→ **What you have to do**
From the entries, return every line where the string "rebooted" shows up.

→ **Records supplied**
Segment Open
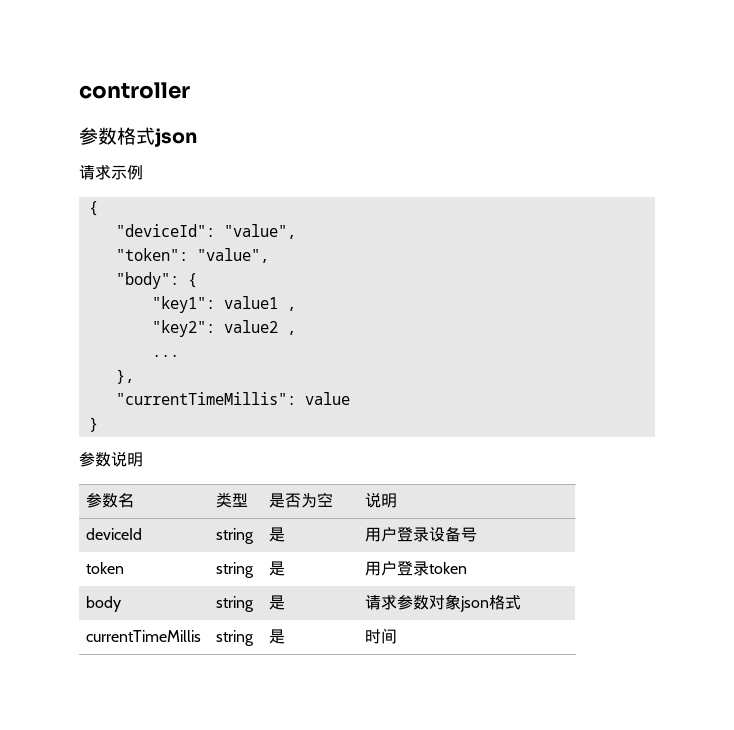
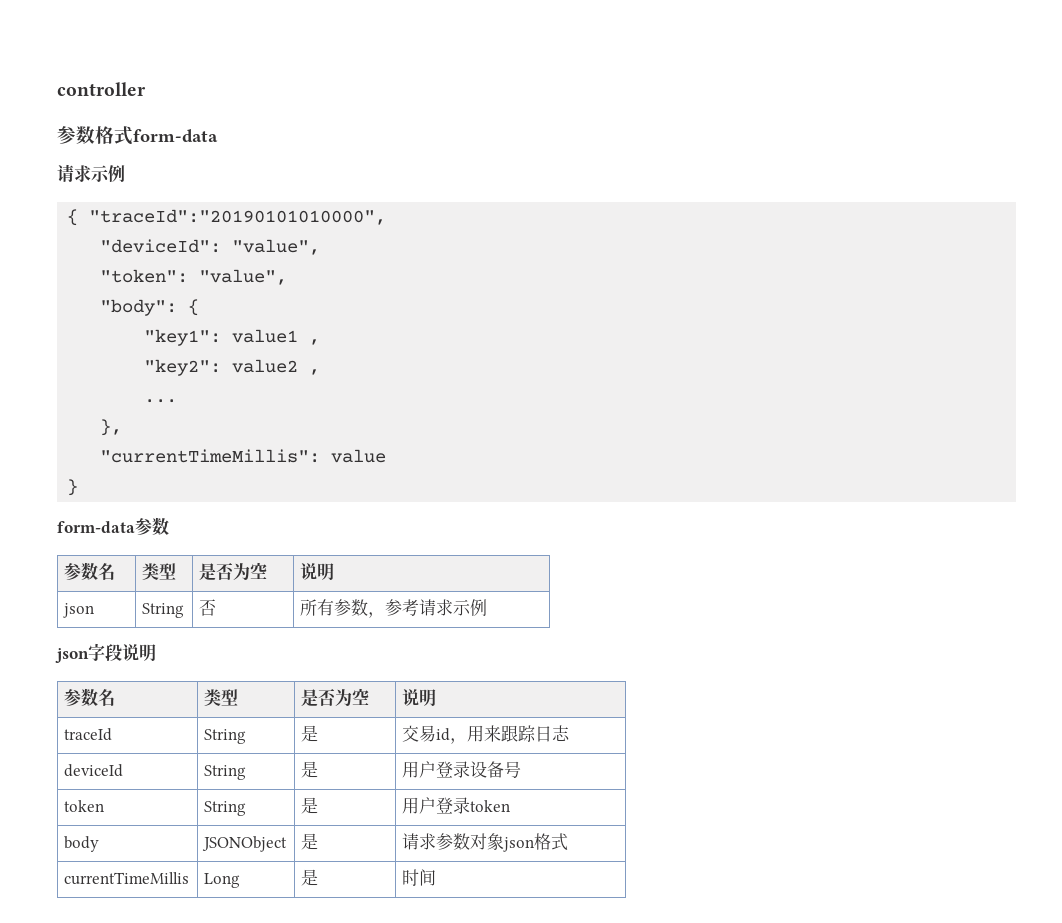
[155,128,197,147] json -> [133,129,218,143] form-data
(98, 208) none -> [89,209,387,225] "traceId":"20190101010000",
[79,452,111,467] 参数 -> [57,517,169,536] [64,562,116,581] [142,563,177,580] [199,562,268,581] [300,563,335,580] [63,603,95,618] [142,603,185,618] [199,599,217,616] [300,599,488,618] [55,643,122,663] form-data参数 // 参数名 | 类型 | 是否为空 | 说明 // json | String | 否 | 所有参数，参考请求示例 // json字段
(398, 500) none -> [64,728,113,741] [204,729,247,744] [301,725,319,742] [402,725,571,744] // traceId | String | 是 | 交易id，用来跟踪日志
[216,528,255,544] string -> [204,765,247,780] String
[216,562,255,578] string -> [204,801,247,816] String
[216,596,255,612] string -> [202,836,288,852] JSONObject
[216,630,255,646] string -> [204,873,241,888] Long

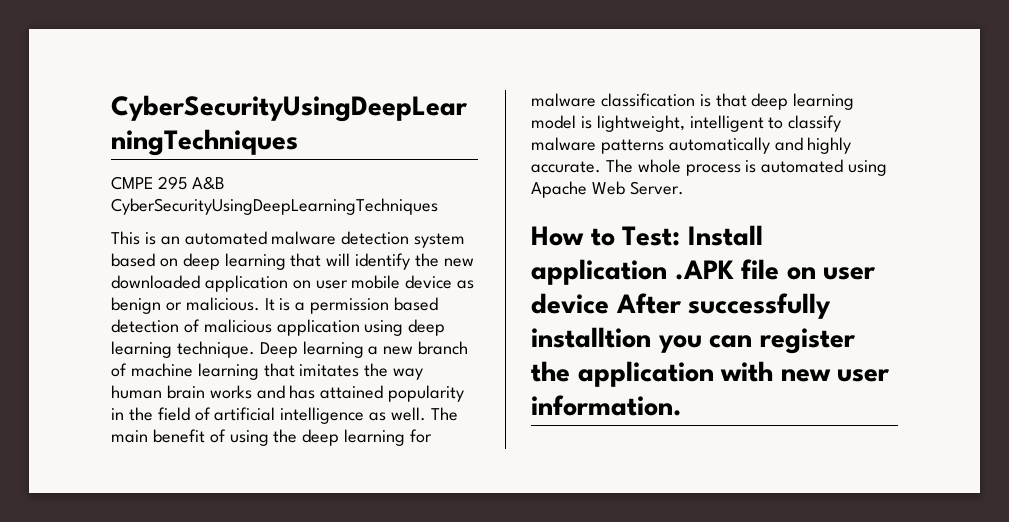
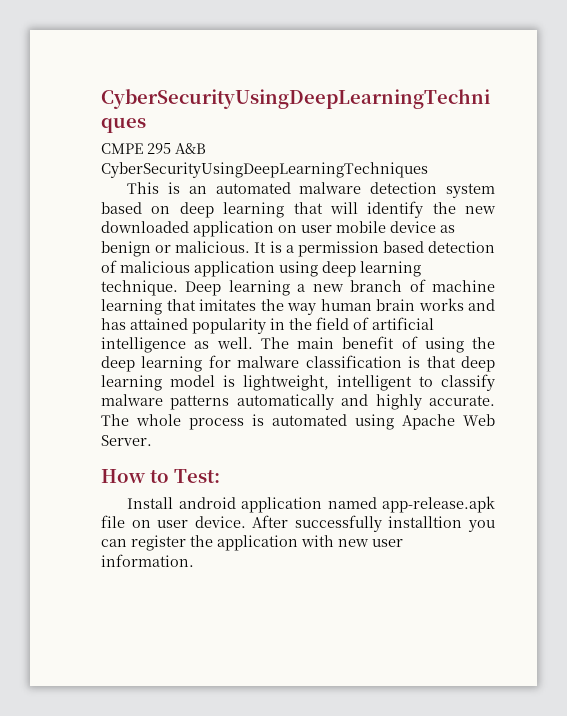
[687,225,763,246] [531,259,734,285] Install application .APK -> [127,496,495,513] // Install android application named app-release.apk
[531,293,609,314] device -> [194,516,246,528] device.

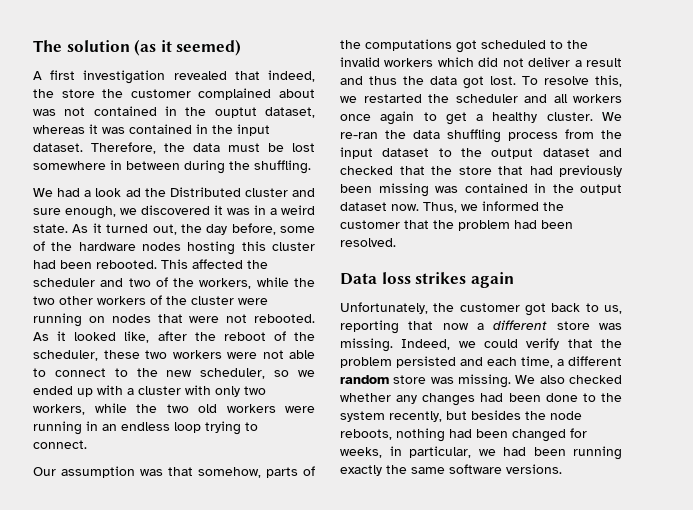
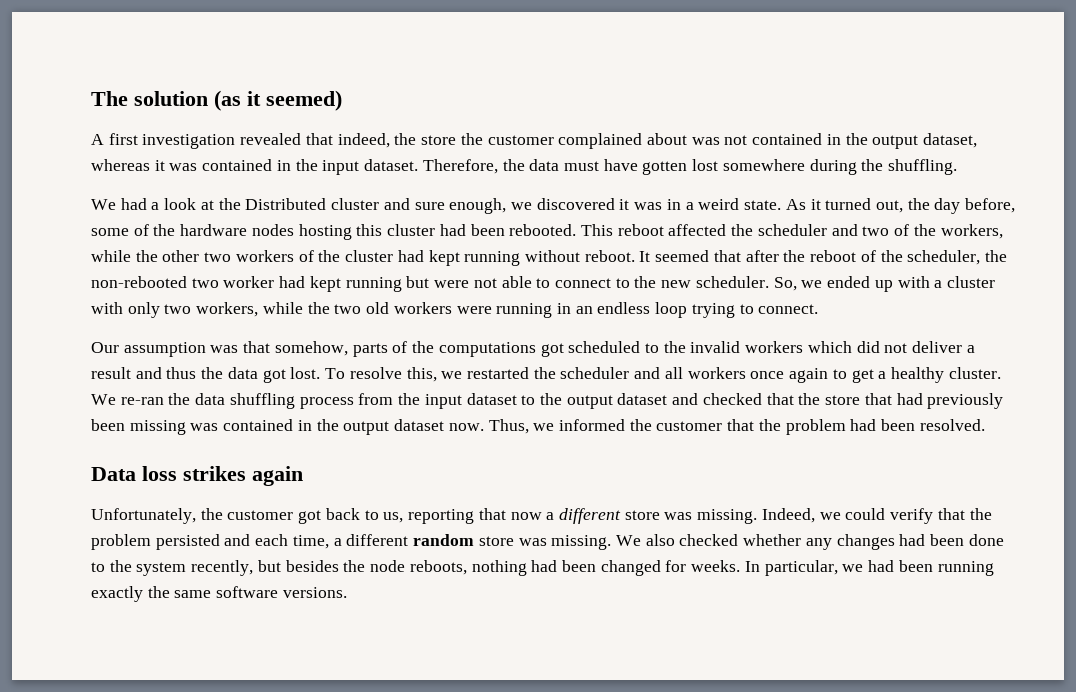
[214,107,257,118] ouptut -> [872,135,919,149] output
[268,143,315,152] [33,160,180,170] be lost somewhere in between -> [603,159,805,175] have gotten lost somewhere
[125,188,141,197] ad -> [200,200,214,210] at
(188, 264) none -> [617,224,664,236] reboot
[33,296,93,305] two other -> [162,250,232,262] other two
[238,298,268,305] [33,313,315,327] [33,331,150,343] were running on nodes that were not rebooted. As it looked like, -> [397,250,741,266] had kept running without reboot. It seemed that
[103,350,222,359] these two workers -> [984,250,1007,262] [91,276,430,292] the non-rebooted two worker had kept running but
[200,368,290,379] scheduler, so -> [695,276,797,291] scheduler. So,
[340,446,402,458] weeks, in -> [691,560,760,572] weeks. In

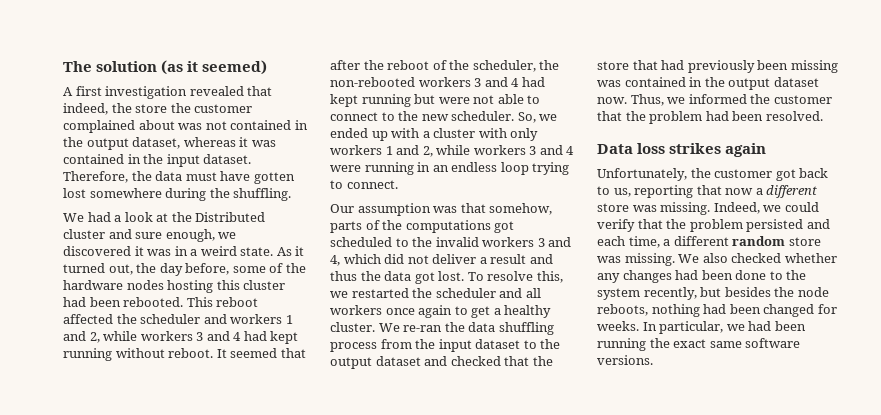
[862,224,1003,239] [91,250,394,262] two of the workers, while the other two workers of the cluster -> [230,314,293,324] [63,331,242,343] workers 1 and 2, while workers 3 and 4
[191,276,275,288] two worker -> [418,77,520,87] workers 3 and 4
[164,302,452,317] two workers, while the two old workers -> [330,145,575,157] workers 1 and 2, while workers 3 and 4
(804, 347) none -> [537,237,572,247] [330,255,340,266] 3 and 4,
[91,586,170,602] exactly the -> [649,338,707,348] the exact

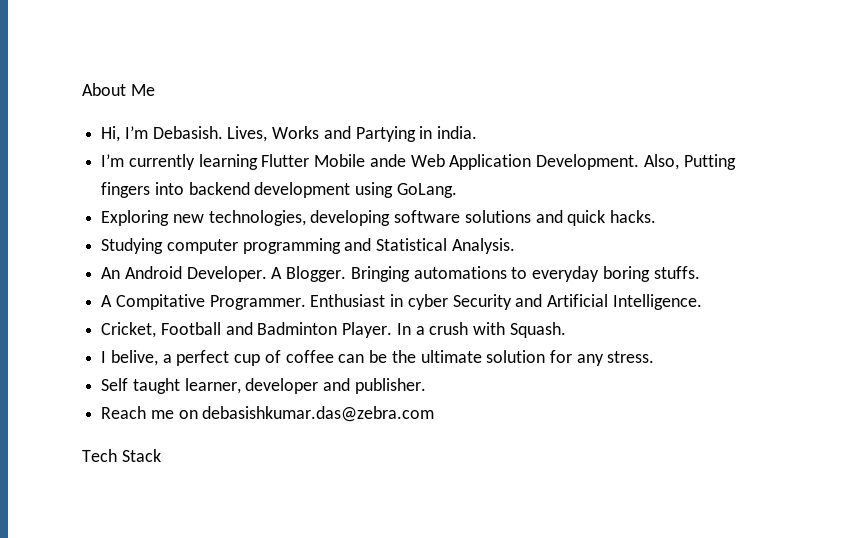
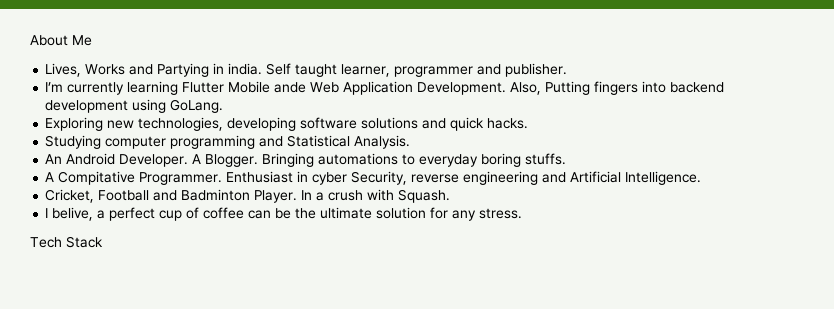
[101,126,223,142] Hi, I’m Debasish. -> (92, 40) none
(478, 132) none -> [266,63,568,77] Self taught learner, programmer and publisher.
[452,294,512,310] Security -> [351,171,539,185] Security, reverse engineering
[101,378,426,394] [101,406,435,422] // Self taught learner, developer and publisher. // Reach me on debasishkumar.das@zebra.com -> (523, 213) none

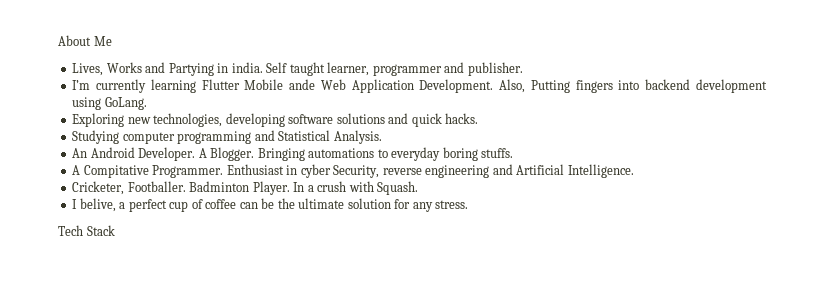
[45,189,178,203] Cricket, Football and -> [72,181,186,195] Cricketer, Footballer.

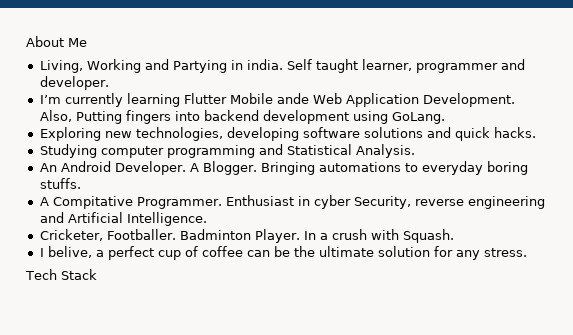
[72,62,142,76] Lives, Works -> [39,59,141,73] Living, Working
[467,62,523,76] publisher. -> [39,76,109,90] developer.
Segment Closed
→ **Exercise solution**
[238,298,268,305] [33,313,315,327] [33,331,150,343] were running on nodes that were not rebooted. As it looked like, -> [397,250,741,266] had kept running without reboot. It seemed that
[103,350,222,359] these two workers -> [984,250,1007,262] [91,276,430,292] the non-rebooted two worker had kept running but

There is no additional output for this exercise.